Legislation was introduced today in both the US Senate and House of Representatives to outlaw both the slaughter of horses in the United States and to export horse meat from the United States. The legislation should be available shortly for study, but in the meantime, The Jurga Report would like to share an announcement of the legislation from the American Society for the Prevention of Cruelty to Animals (ASPCA).
Legislators from both the Republican and Democratic parties met with humane organization representatives in Washington today to unveil the legislation. Unfortunately, the press conference coincided with the announcement that Pope Francis I had been chosen to lead the worldwide Catholic Church.
More news will follow, but in the meantime, here is a shortened version of the ASPCA's lengthy press release announcing the launch. Read the full press release on the ASPCA website.

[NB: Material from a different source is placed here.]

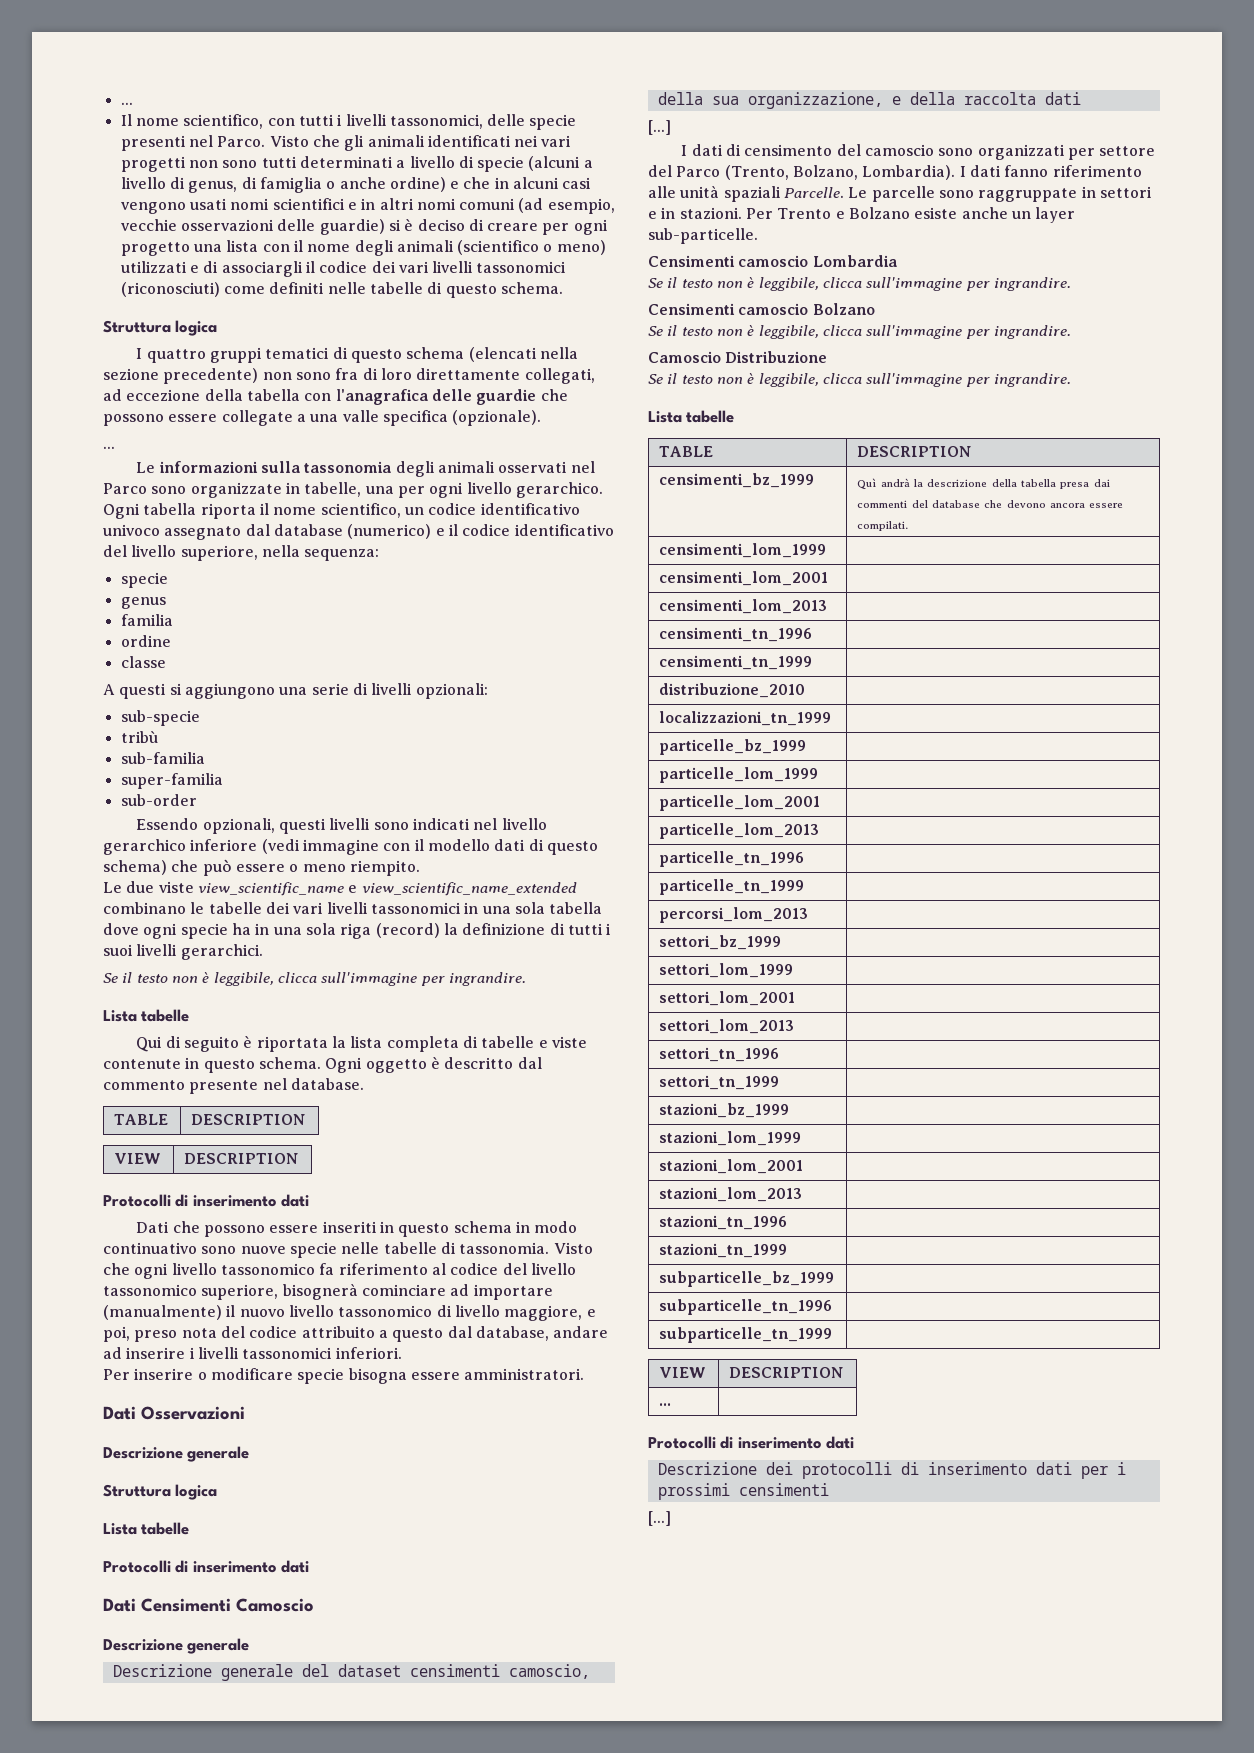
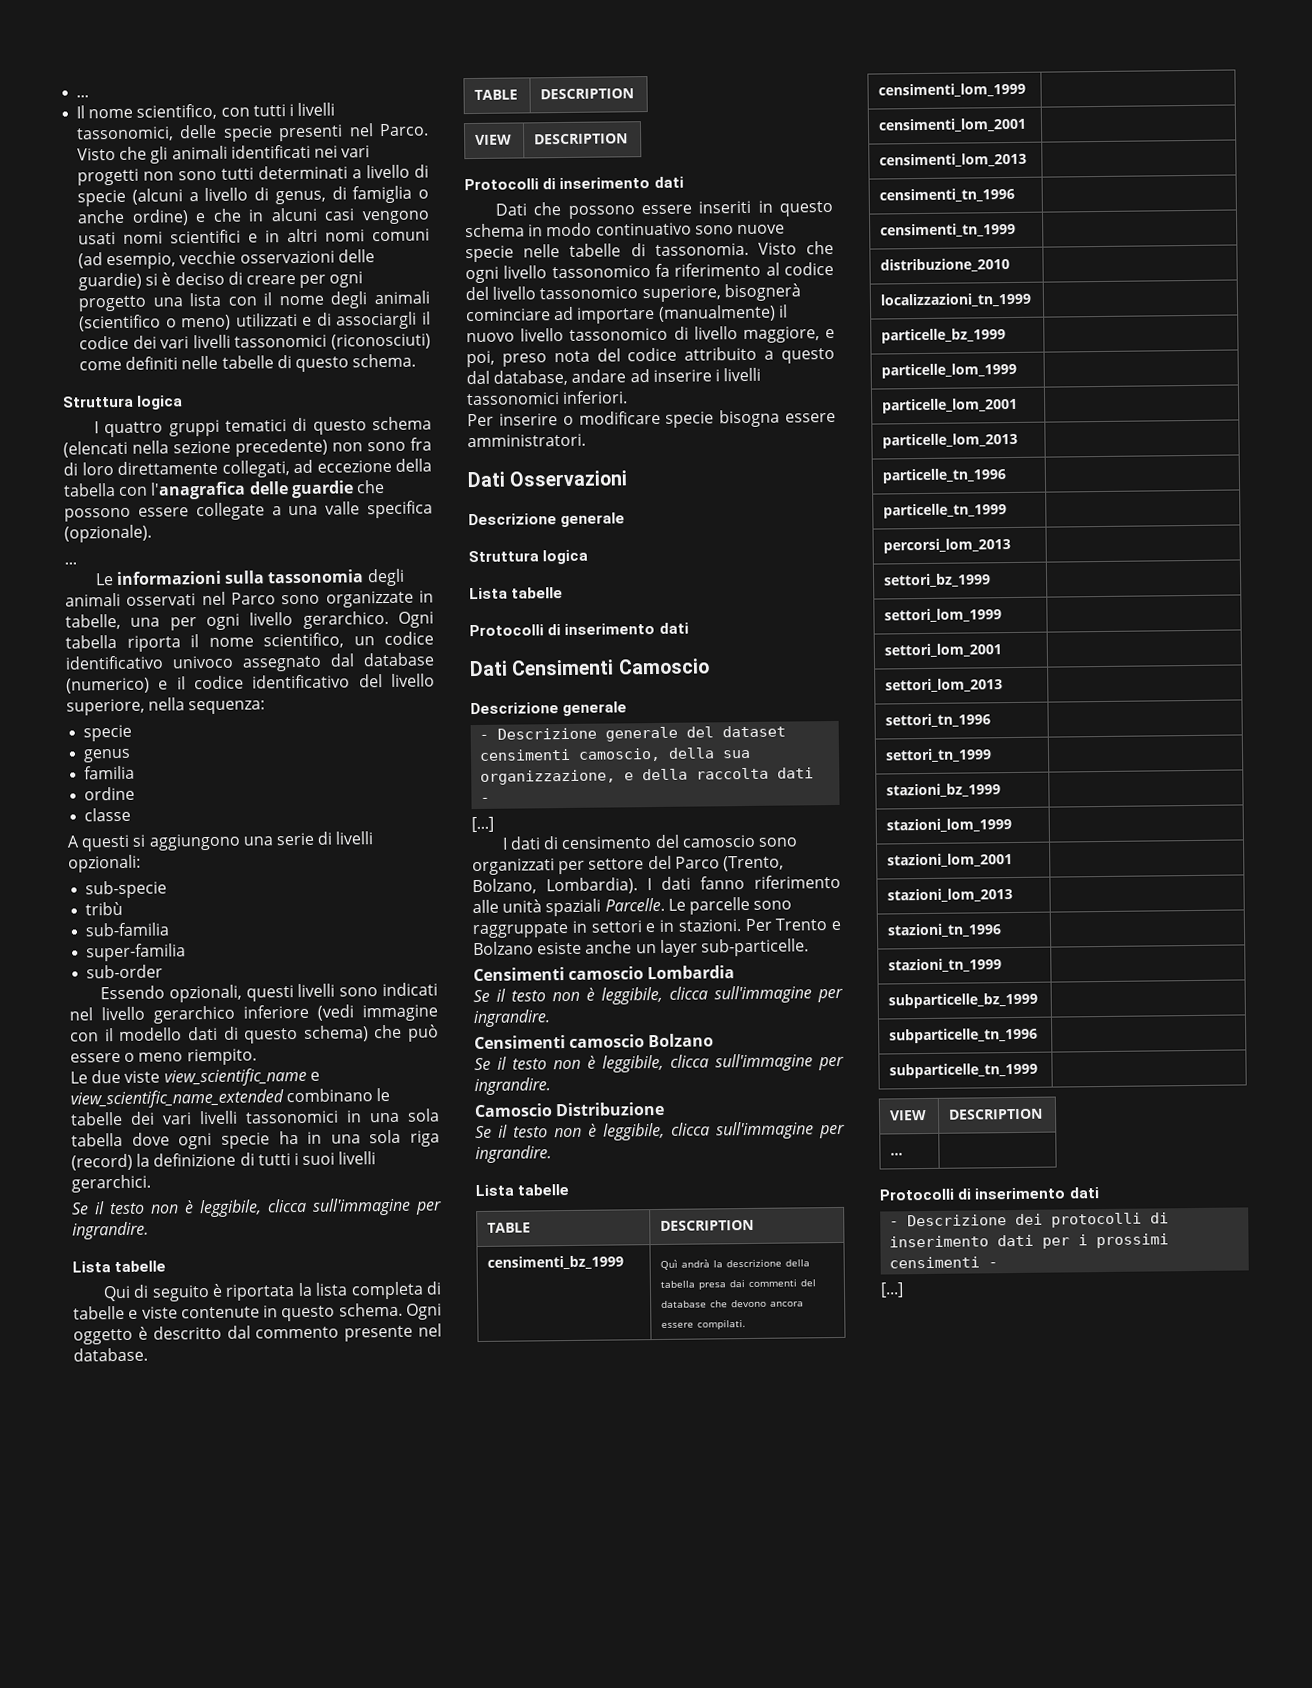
(250, 1646) none -> [479,734,490,740] -
(1081, 98) none -> [480,797,491,803] -
(855, 1442) none -> [889,1221,900,1227] -
(829, 1489) none -> [988,1262,999,1268] -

Safeguard American Food Exports (SAFE) Act prohibits cruel export and slaughter of drugged horses for human consumption
WASHINGTON, D.C.?The?ASPCA? (The American Society for the Prevention of Cruelty to Animals?), the Animal Welfare Institute (AWI), The Humane Society of the United States (The HSUS) and the Center for Science in the Public Interest applaud U.S. Sens. Mary Landrieu, D-La., and Lindsey Graham, R-S.C., and Reps. Patrick Meehan, R-Pa., and Jan Schakowsky, D-Ill., for introducing bipartisan legislation that would stop the inhumane killing of American horses for human consumption and prohibit the transport of horses across the U.S. border for slaughter in Canada and Mexico.
The Safeguard American Food Exports (SAFE) Act would prevent the introduction of horse slaughter operations in the U.S., end the current export of American horses for slaughter abroad, and protect the public from consuming toxic horse meat. Last year, more than 160,000 American horses were sent to a cruel death by a grisly foreign industry that produces unsafe food for consumers.

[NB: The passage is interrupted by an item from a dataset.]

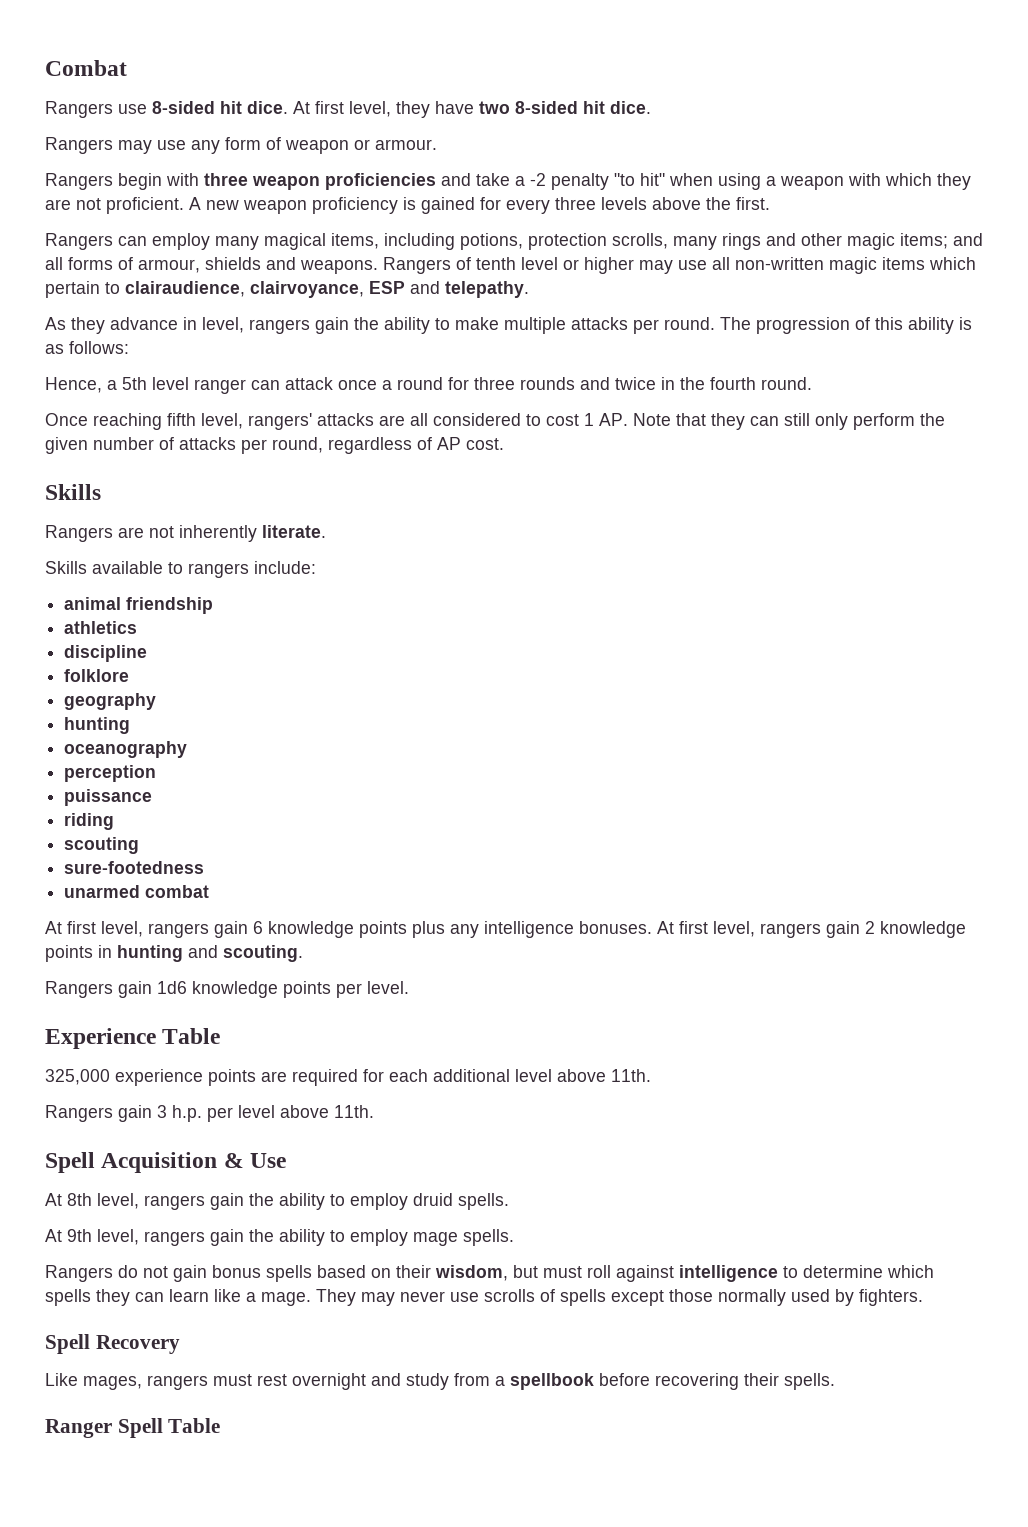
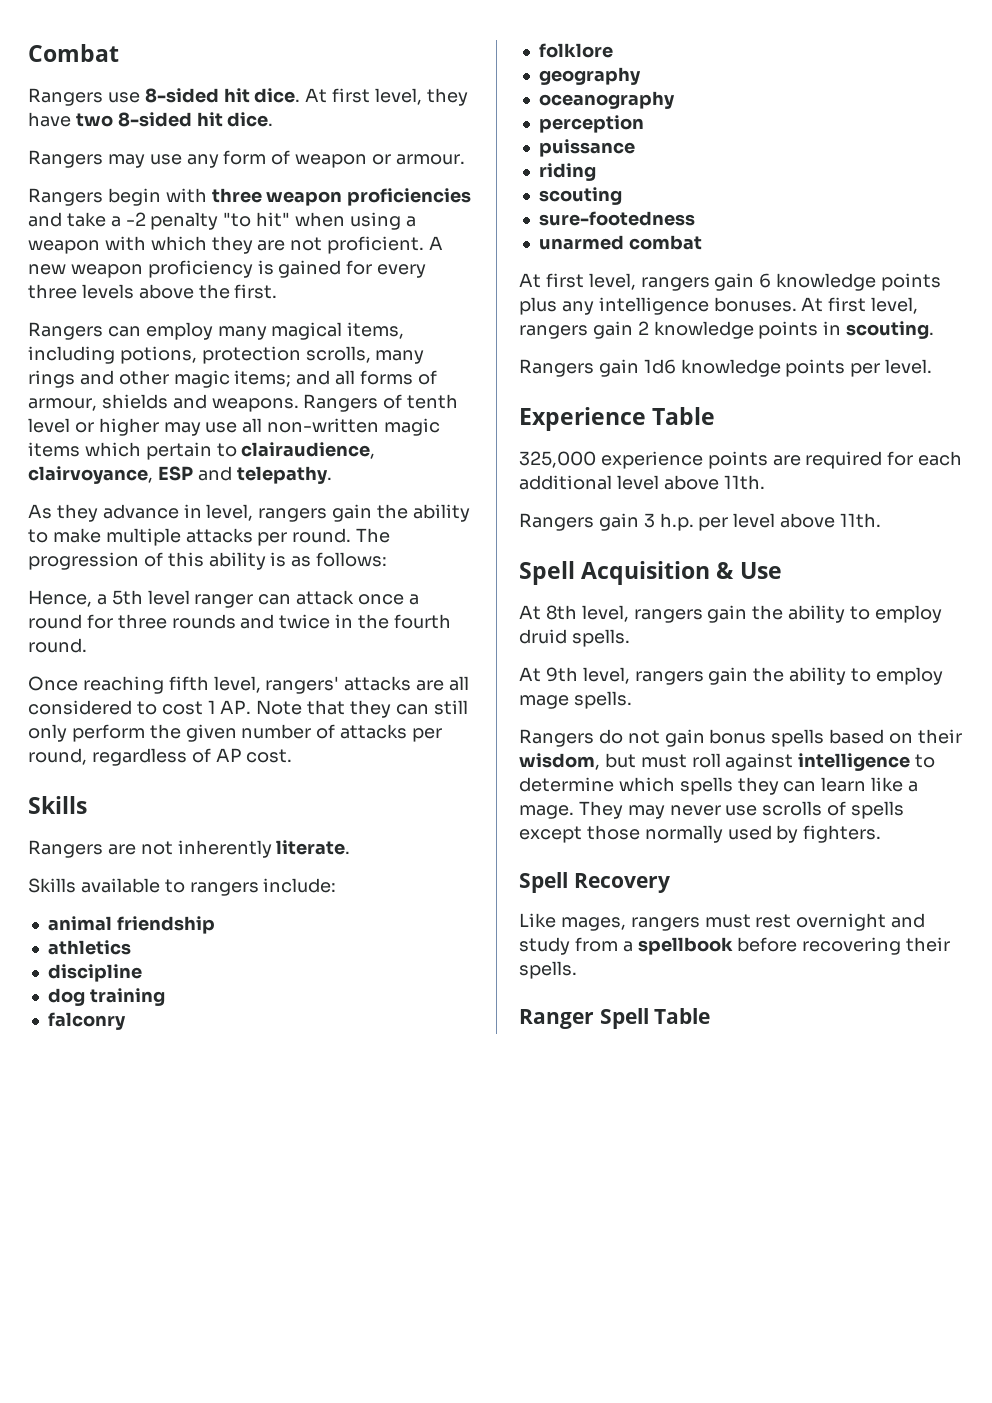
(148, 653) none -> [47,988,165,1006] [47,1012,126,1030] // dog training // falconry
[64,717,131,734] // hunting -> (641, 76) none
[117,945,218,962] hunting and -> (842, 328) none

Horses are raised for use in show, sport, work and recreation in the U.S. and are regularly administered drugs that are expressly prohibited by current federal regulations for use in animals intended for human consumption. For example, a common pain reliever routinely administered to all types of horses, Phenylbutazone, is known to cause potentially fatal human diseases. There is no known safe level for consumption of these drug residues in horse meat.

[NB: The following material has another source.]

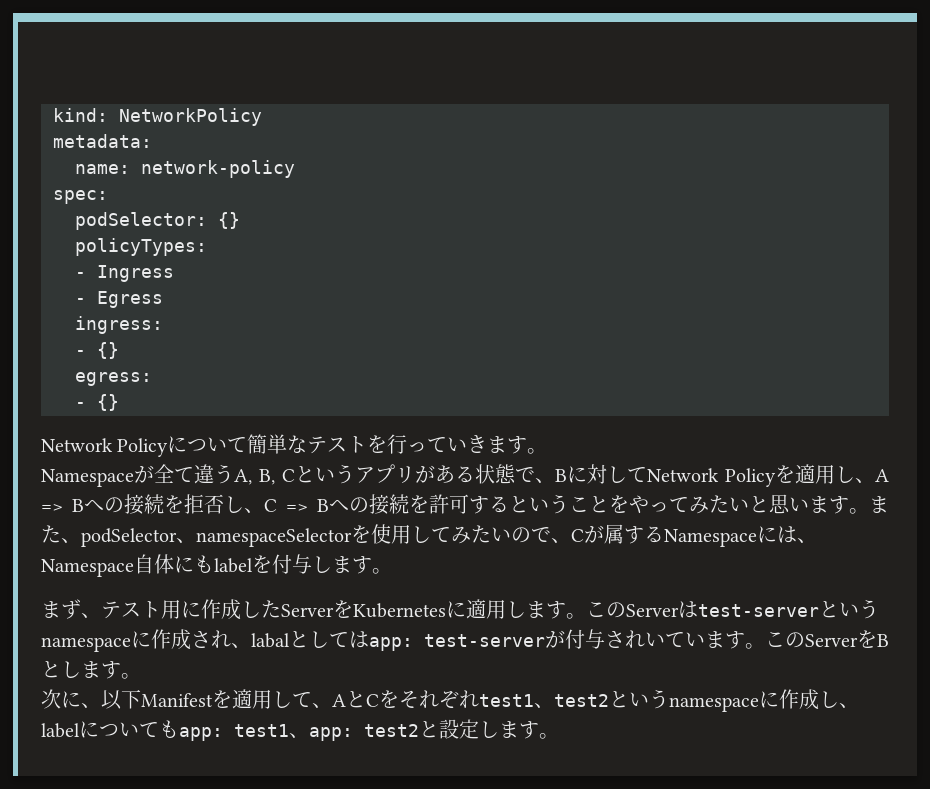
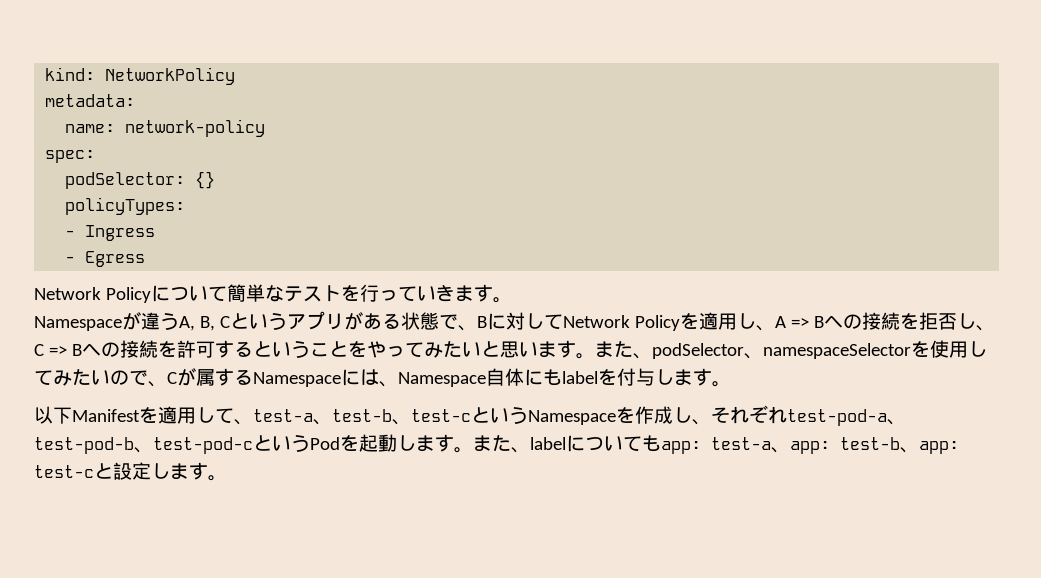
[75,316,163,334] [75,342,119,359] [75,372,152,386] [75,394,119,411] // ingress: // - {} // egress: // - {} -> (146, 259) none
[154,464,194,483] 全て -> (141, 321) none
[41,599,879,620] [41,629,889,652] [41,661,141,679] [41,689,101,709] まず、テスト用に作成したServerをKubernetesに適用します。このServerはtest-serverというnamespaceに作成され、labalとしてはapp: test-serverが付与されいています。このServerをBとします。 // 次に、 -> (731, 384) none
[332,689,839,712] AとCをそれぞれtest1、test2というnamespaceに作成し -> [253,405,906,426] [34,434,511,454] test-a、test-b、test-cというNamespaceを作成し、それぞれtest-pod-a、test-pod-b、test-pod-cというPodを起動します。また
[234,724,419,741] test1、app: test2 -> [711,437,959,454] [34,465,94,478] test-a、app: test-b、app: test-c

Last week, the U.S. Department of Agriculture announced its plan to process an application for inspecting horse slaughter at a New Mexico facility. If the application is approved, Valley Meat Company LLC will be the first facility in the U.S. to slaughter horses for human consumption since 2007, when the few remaining plants closed and Congress chose to suspend funding for any further horse meat inspections. This surprising move toward a resumption of domestic horse slaughter comes in the wake of the scandal unfolding in the European Union, where consumers have been alarmed by the discovery of horse meat mislabeled as beef in prepared food products ranging from lasagna to meatballs.
The federal government could potentially spend millions of taxpayer dollars to open new horse slaughter plants at a time when spending cuts associated with the sequester could curtail food safety inspections for U.S. meat products. Additionally, if horse slaughter plants are opened in the U.S., it will be more difficult to prevent this kind of comingling between horse meat and beef products that has occurred in Europe.
In addition to the public health concerns associated with the consumption of horse meat, horse slaughter is inherently inhumane.? The methods used to kill horses rarely result in quick, painless deaths, as horses often endure repeated stuns or blows and sometimes remain conscious during their slaughter and dismemberment. These equines suffer incredible abuse even before they arrive at the slaughterhouse, often transported for more than 24 hours at a time without food, water or rest, in dangerously overcrowded trailers where the animals are often seriously injured or even killed in transit. The majority of horses killed for human consumption are young, healthy animals who could go on to lead productive lives with loving owners.
Past congressional actions on horse slaughter have demonstrated a strong, bipartisan desire to prohibit the killing of horses for human consumption, but Congress has failed to permanently end the export of live horses to neighboring countries for slaughter. Numerous state legislatures have already acted to stop horse slaughter, resulting in the closure of the last three remaining horse slaughter plants in the country in 2007. Most recently, New Jersey enacted a measure prohibiting the slaughter of horses for human consumption, as well as the sale and transport of horse meat for human consumption. The SAFE Act was introduced with a strong list of bipartisan original cosponsors.
The passage of this legislation is a priority for the nation's leading animal welfare organizations, as well as many veterinarians and equine groups across the country, including the Humane Society Veterinary Medical Association and Veterinarians for Equine Welfare. A January 2012 national?poll commissioned by the ASPCA confirms that 80 percent of American voters oppose the slaughter of horses for human consumption.